Sono partito da una serie di possibilità. Inizialmente volevo fare un instant book sull’argomento. Con la storia per il volume Nessun rimorso, sui fatti di Genova del 2001 (Coconino Press 2021), ho sperimentato un racconto per immagini senza parole, riuscendo comunque a far passare un messaggio politico, e volevo sfruttare questa possibilità per trattare la crisi climatica. Ma appena ho cominciato a mettere in fila delle prove e le ho sottoposte a Coconino, ci siamo resi conto insieme che un fumetto muto su questi temi non avrebbe funzionato: non sarebbe stato possibile trattare questi argomenti nella loro complessità e soprattutto farli arrivare a lettori e lettrici. Così è cominciata una fase di documentazione per capire cosa dire veramente, cosa spiegare e cosa non spiegare. Effettivamente non mi ricordo più se è nata prima la ricerca delle immagini o quella dei testi. Il lavoro di documentazione è stato senza dubbio devastante da un punto di vista mentale ed emotivo, perché quando cominci a fare ricerca su un argomento, l’algoritmo ti bombarda di materiali affini e finisci in una sorta di realtà parallela per cui ti sembra di essere l’unico che legge quelle notizie mentre fuori il mondo va avanti indisturbato. È stato fastidioso, a tratti alienante: sembravo un personaggio di uno di quei film scadenti in cui il complottista è strafatto di acidi e solo lui vede il dramma del mondo.

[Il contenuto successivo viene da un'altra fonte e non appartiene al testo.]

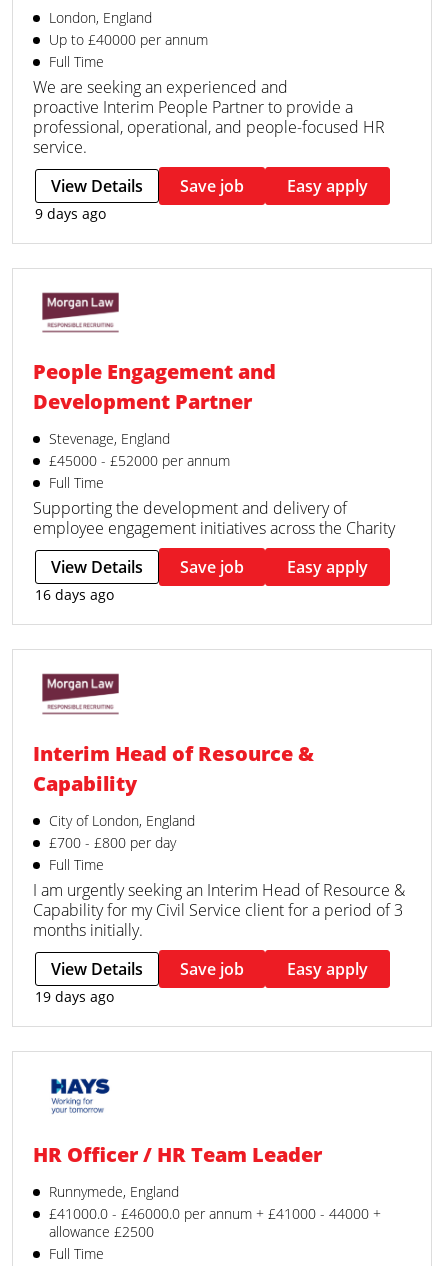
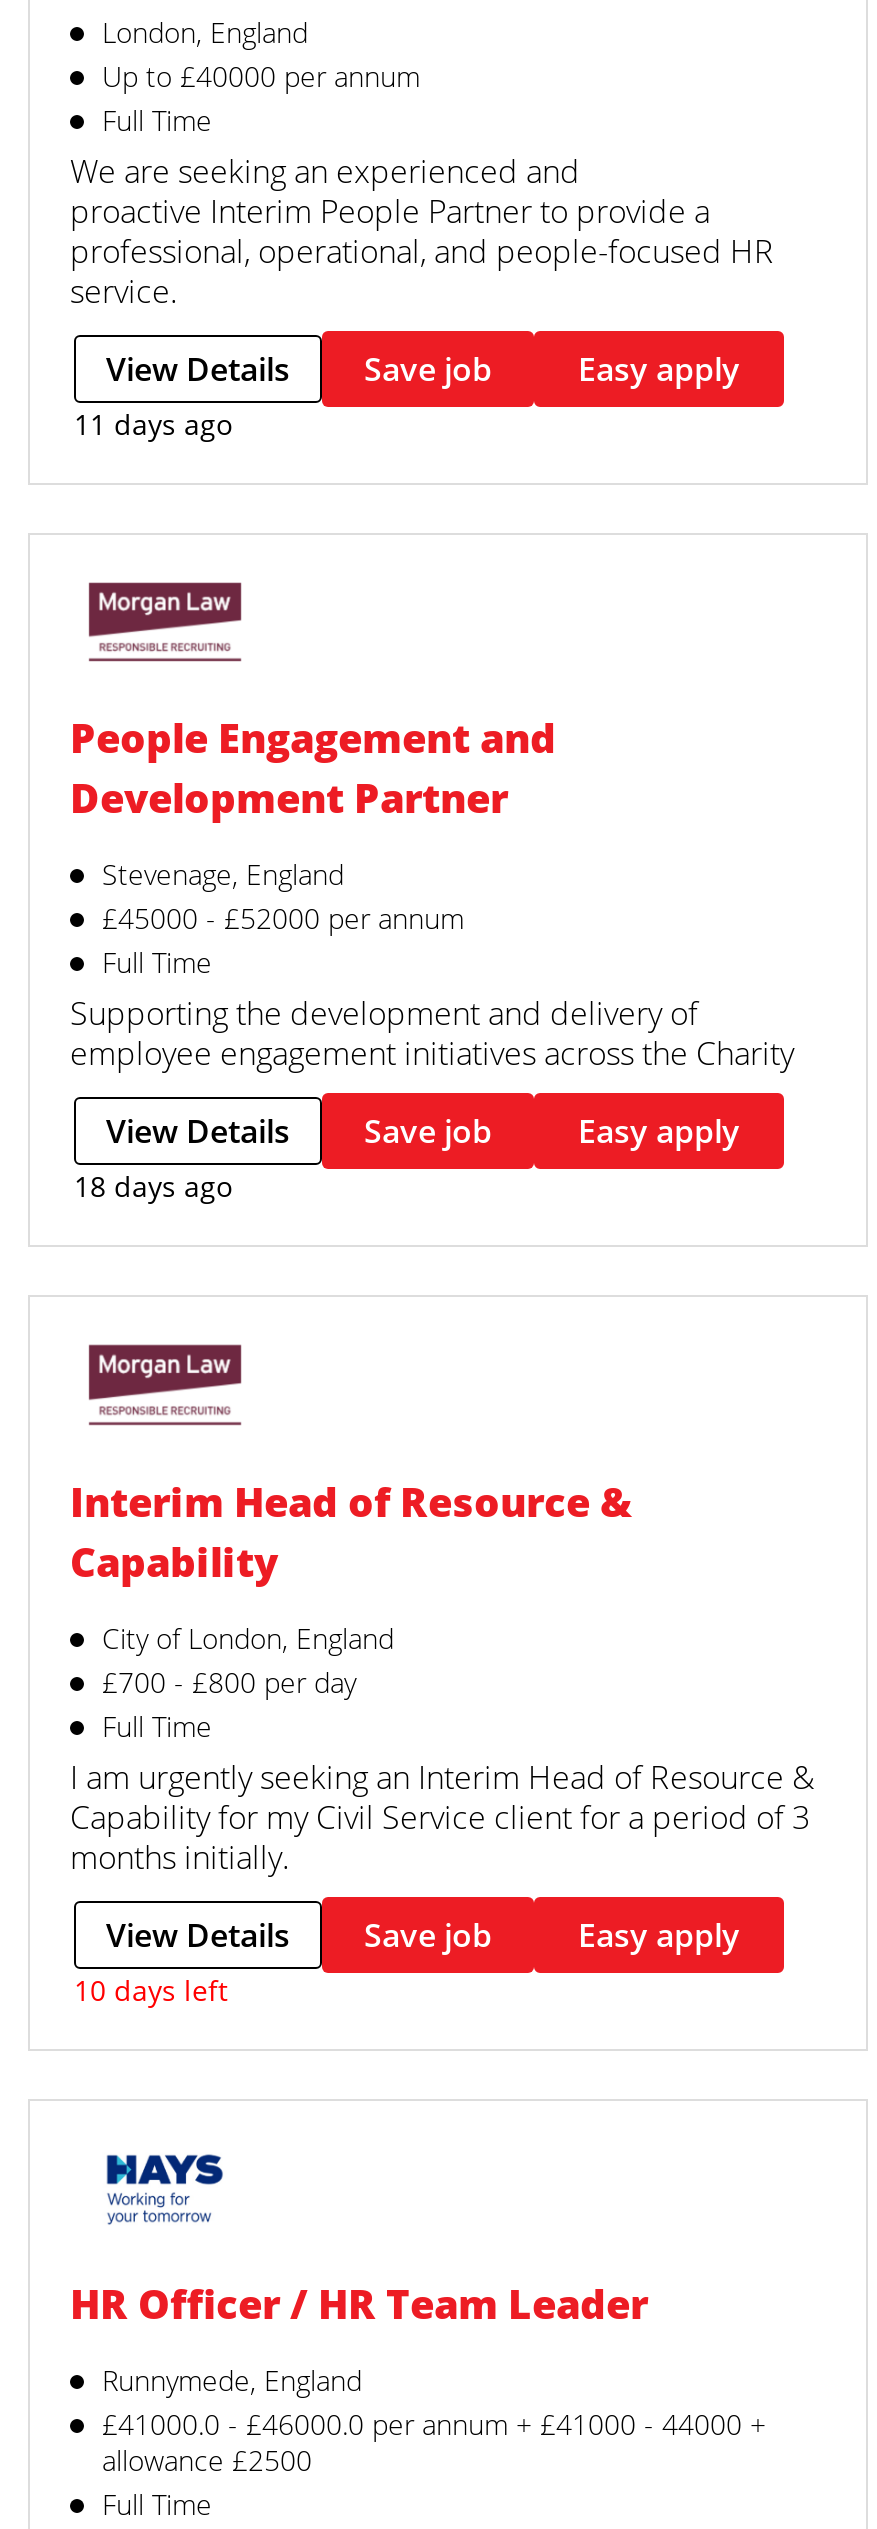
[35,204,106,223] 9 days ago -> [74,406,232,444] 11 days ago
[35,585,114,604] 16 days ago -> [74,1168,232,1206] 18 days ago
[35,986,114,1006] 19 days ago -> [74,1970,228,2008] 10 days left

Tanta della forza di questo fumetto viene dall’accostamento di immagini, dall’associazione di elementi anche molto diversi o distanti geograficamente. Il che porta a porsi delle domande sulla scelta del fumetto per fare questo lavoro: che possibilità hai trovato in questa tecnica (e nel fumetto in generale) rispetto ad altre forme che, sempre per immagini, hanno trattato la crisi climatica, come il cinema documentario e la fotografia?
Ripensandoci ora, da sempre porto con me un aspetto che mi è caro: quello dello straniamento. Questo deriva dalle mie prime esperienze come artista, da giovane, quando con gli Sciatto Produzie ragionavamo sugli spazi dismessi. Anche nelle mie storie precedenti c’è un elemento che distorce la realtà in qualche modo, vuoi nell’ambientazione o nel corso degli avvenimenti. Di solito proprio nell’ambiente, perché la mia formazione da architetto mi porta in quella direzione. Con La grande rimozione ho provato a forzare la mano nel generare un cambiamento percettivo accostando immagini simili, ma in grado di provocare spaesamento o, appunto, uno straniamento. Il lettore deve essere disorientato, è questo che mi interessa: perché se continuiamo a ragionare con i metri di giudizio di sempre, rimarremo bloccati nella stessa posizione; invece è necessario uno shock percettivo per capire cosa stiamo rischiando. Sulla scelta di tanti paesaggi per questa operazione, questa è dettata dal fatto che innanzitutto è facile, intuitivo: mostrare il suolo come una mela divorata è immediato, perché quando la mela è finita non mangi più. È una prospettiva che va applicata a livello planetario. Il fumetto mi ha permesso di lavorare su questi accostamenti.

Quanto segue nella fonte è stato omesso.